Primero Virgilio y después Séneca hablaron de la “auri sacra fames”, la maldita hambre del oro. Desde el becerro áureo del Éxodo hasta las treinta piezas de plata que cobró Judas Iscariote por traicionar a Jesús, todas las religiones y toda la historia de la ética han advertido siempre sobre los efectos corrompedores del dinero.
Desde la perspectiva de un economista esto es chocante, puesto que el dinero es uno de los grandes inventos de la humanidad, al que cabe adscribir toda suerte de beneficios. La explicación estriba, por supuesto, en que lo condenable no es el dinero per se, sino los sentimientos inmorales que las personas abrigan en su relación con él. No es el oro mismo el que condena el autor de La Eneida sino el hambre del oro que desata la avaricia y la codicia de los hombres.
Esta confusión ha perdurado hasta nuestros días, potenciada por las mismas ficciones anticapitalistas y antiliberales que propician el recelo hacia los mercados y las empresas, las grandes fuentes del bienestar de los seres humanos, y que a la vez alimentan la masiva intervención del Estado en el campo monetario: no hay nada que esté políticamente más controlado que el dinero.
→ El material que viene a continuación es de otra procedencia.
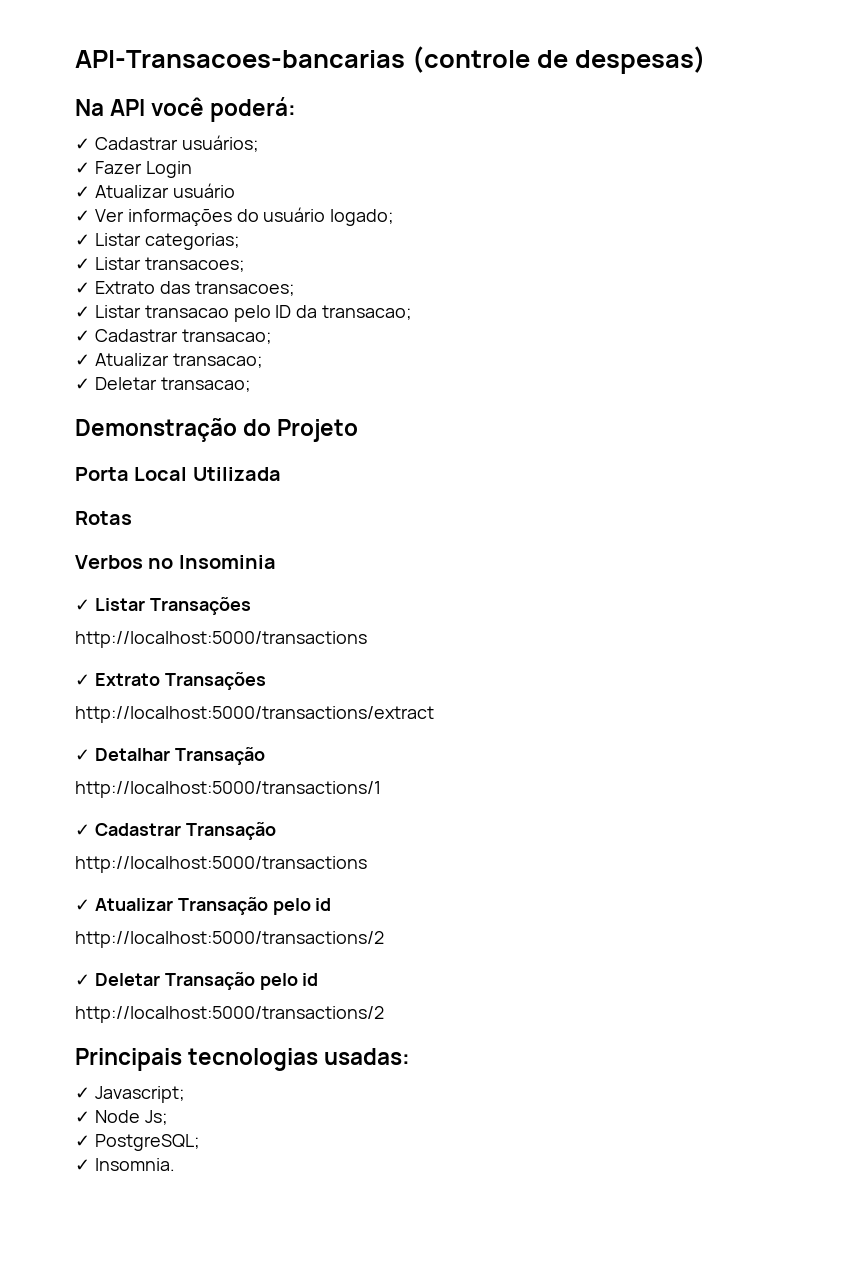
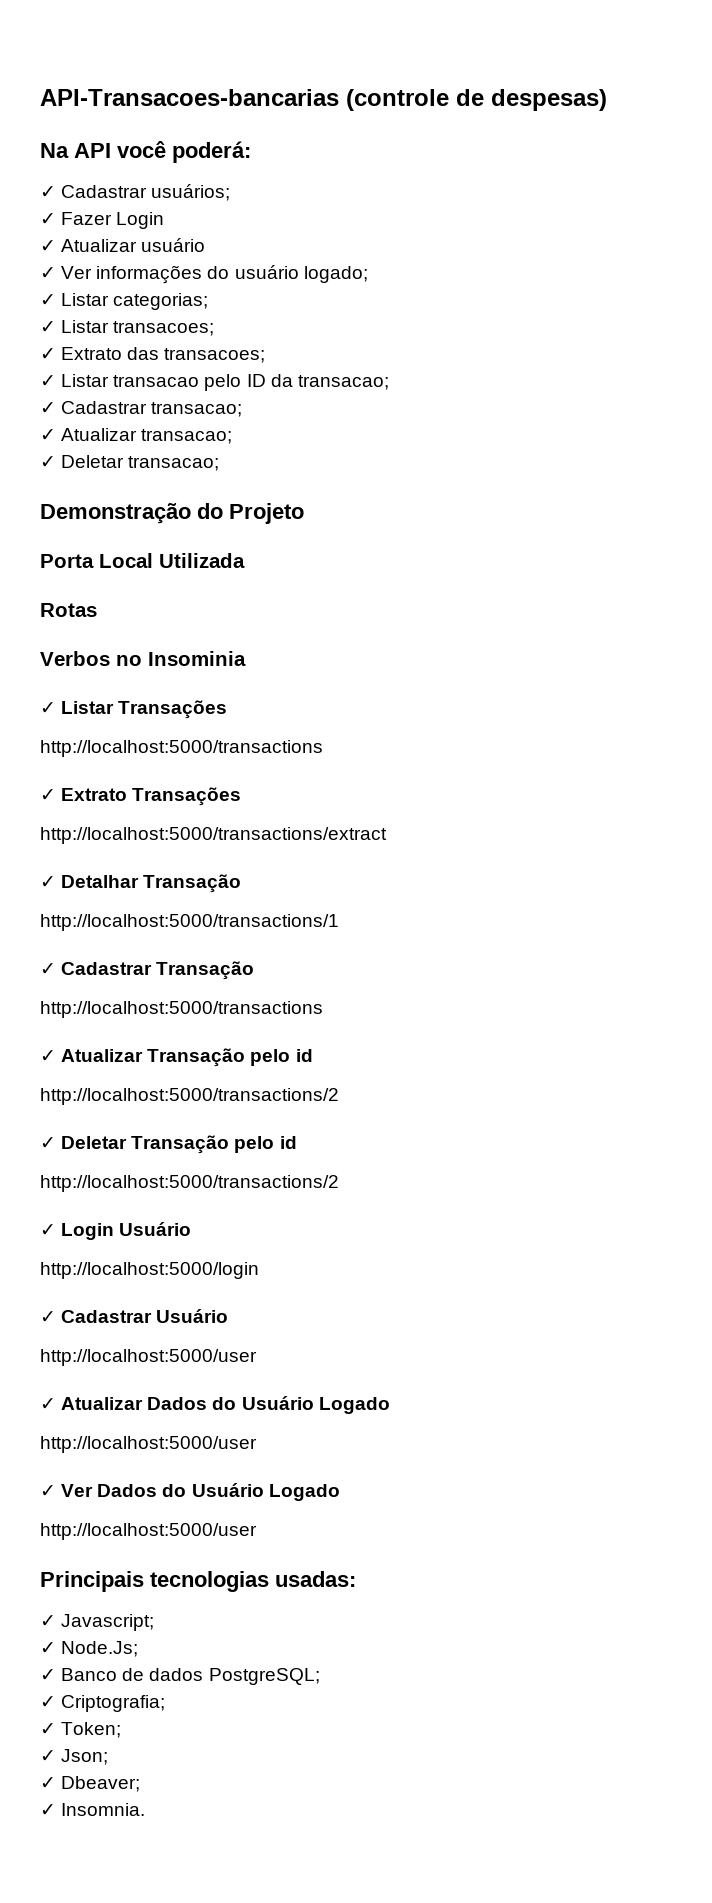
(384, 1014) none -> [40,1222,192,1240] [40,1262,259,1279] [40,1309,229,1323] [40,1349,257,1366] [40,1396,390,1414] [40,1436,257,1453] [40,1483,340,1501] [40,1523,257,1540] // ✓ Login Usuário // http://localhost:5000/login // ✓ Cadastrar Usuário // http://localhost:5000/user // ✓ Atualizar Dados do Usuário Logado // http://localhost:5000/user // ✓ Ver Dados do Usuário Logado // http://localhost:5000/user
[94,1110,168,1125] [75,1134,200,1151] Node Js; // ✓ PostgreSQL; -> [61,1641,139,1657] [40,1668,320,1685] [40,1695,166,1712] [40,1722,122,1738] [40,1749,109,1765] [40,1776,141,1792] Node.Js; // ✓ Banco de dados PostgreSQL; // ✓ Criptografia; // ✓ Token; // ✓ Json; // ✓ Dbeaver;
Pero en lugar de reflexionar sobre las consecuencias de dicha usurpación, los enemigos de la libertad quieren extender el odio al dinero aún más allá, y haciéndolo revelan sus intenciones: no odian realmente el dinero. Si lo odiaran, no impulsarían su monopolio a cargo del poder. Lo que odian es el dinero de los súbditos del poder. Ese dinero, que permite a los ciudadanos elegir voluntariamente a qué lo van a dedicar, es algo que los antiliberales siempre quieren arrebatarles, con impuestos y con prohibiciones.
Los entusiastas de acabar con el dinero en efectivo, con la excusa de “luchar contra el fraude fiscal”, quieren recortar la libertad de las personas, de modo que todos estemos vigilados y manejados por el Gran Hermano, que es lo que sucedería si el efectivo fuera aniquilado.
El equívoco aquí debe ser despejado poniendo el énfasis en que lo importante no es el poder sino los ciudadanos, que el fraude fiscal es animado por el propio Estado que después pretende combatirlo, y que la libertad es incompatible con la vulneración de la propiedad privada y la vida privada.
Por fin, un consuelo. La historia sugiere que cuando los individuos necesitan algo y el poder se lo prohíbe, a menudo se inventan soluciones para sortear la prohibición. Antes sucedió con la usura. El poder puede querer acabar con el dinero en efectivo, pero, no sé, igual la gente empieza a usar el bitcoin o alguna otra alternativa.